Someone started a GoFundMe for us. When I was still working, people donated hours to me, so I was getting PTO some. I think it’s harder now because we’re playing catch up.
We’re still paying medical bills, but it could’ve been so much worse. If people don’t have the help that we had, it can be so expensive.
How has cancer impacted your work
I ran for Woman of the Year, and I raised $84,000 for the Leukemia and Lymphoma Society. I started to meet people who worked there.
There was a position open, and it was a job I was able to do from home for 30 hours a week. It was a good entry opportunity back into real life, so I’m actually working for LLS now.
How did cancer affect the relationship with your husband
I would say we’re lucky that we went into this whole experience completely together and came out completely together. I feel like we’re stronger than we were four years ago. It never really affected us too much.
The hardest thing was when I was paralyzed. I felt like he was more my caregiver than my husband. He had to pick me up and put me in bed. He had to shower me. That was the weirdest part of everything, but he never acted any different. I didn’t look cute, but he never looked at me different.
Our relationship shifted a lot during the whole thing, and it took us a few months after my transplant for us to really get our groove back.
We got back to an adult husband and wife relationship, and now this year, we almost feel like we’re dating again.
We’ve reconnected and feel like we can go out and do things. We don’t talk about cancer every other conversation. We don’t have to update our families all the time. Life is getting back to normal. That’s been nice.
Advice for someone who has just been diagnosed
Be patient with yourself. Don’t be so hard on yourself. It took me a long time to feel like my job was to just get better.
Be patient with the process. Be patient with family members who don’t know what to say.

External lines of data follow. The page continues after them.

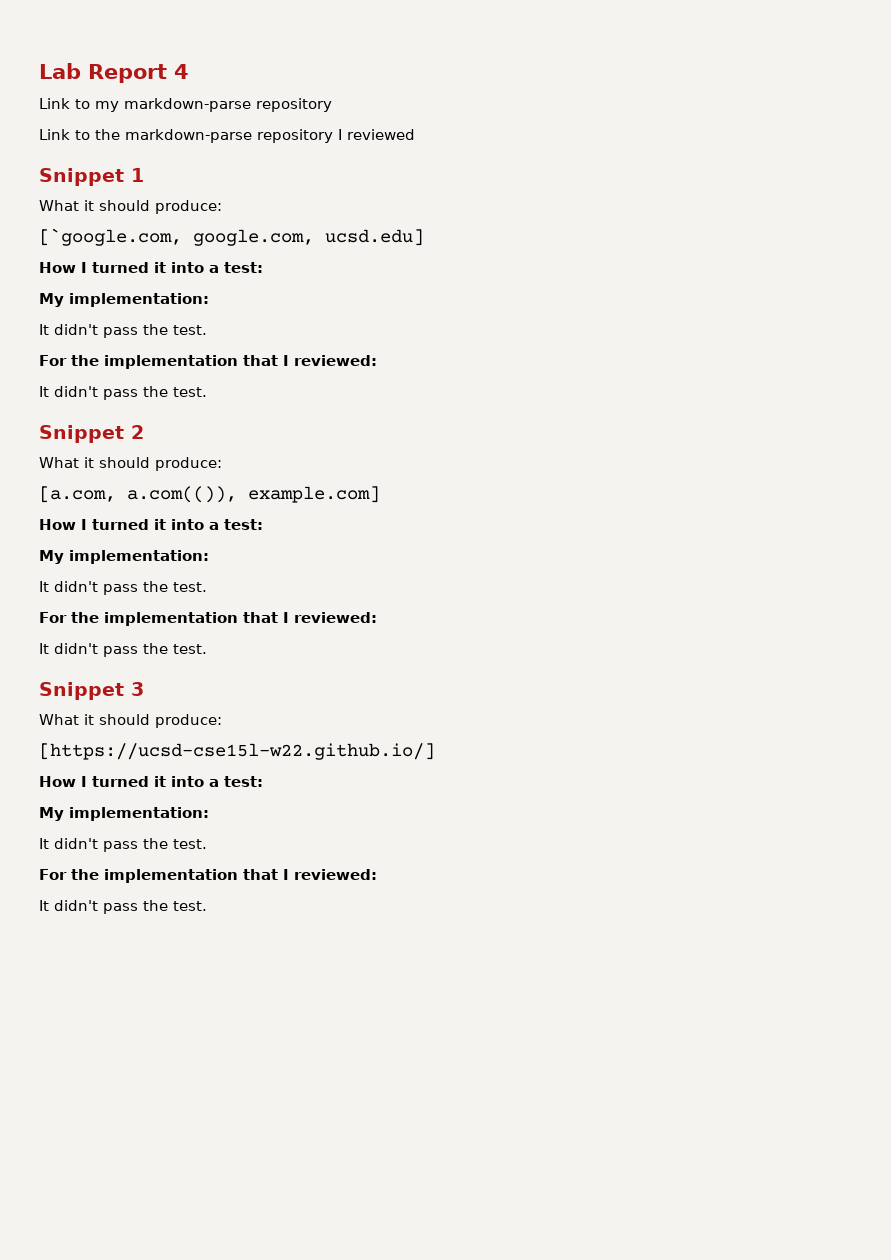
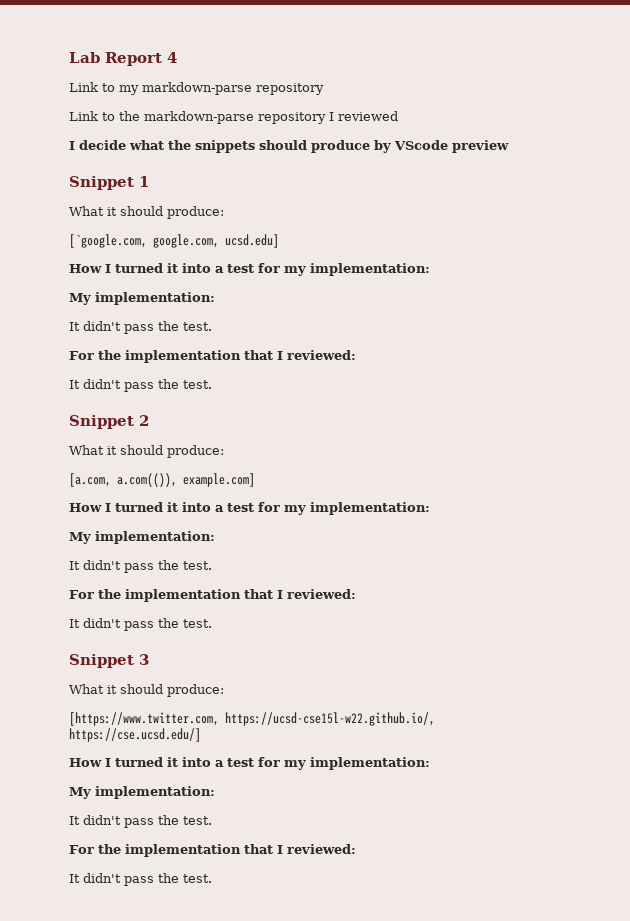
+ I decide what the snippets should produce by VScode preview
  [`google.com, google.com, ucsd.edu]
- How I turned it into a test:
+ How I turned it into a test for my implementation:
  [a.com, a.com(()), example.com]
- How I turned it into a test:
+ How I turned it into a test for my implementation:
- [https://ucsd-cse15l-w22.github.io/]
- How I turned it into a test:
+ [https://www.twitter.com, https://ucsd-cse15l-w22.github.io/, https://cse.ucsd.edu/]
+ How I turned it into a test for my implementation:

It’s such a slow process, but there’s a rhyme and reason to everything. Let it happen. Don’t rush it. Try to remember it’s affecting you and everyone around you. Everyone might need some time to adjust.
One big thing is remembering that it’s okay to say no. Do not be a people pleaser during this time of your life.
If someone wants to come visit and you don’t feel up for it, say no. Your job is to get better. Don’t feel like you have to say yes. Stand up for yourself if you’re not comfortable with something. Be true to yourself and take care of yourself.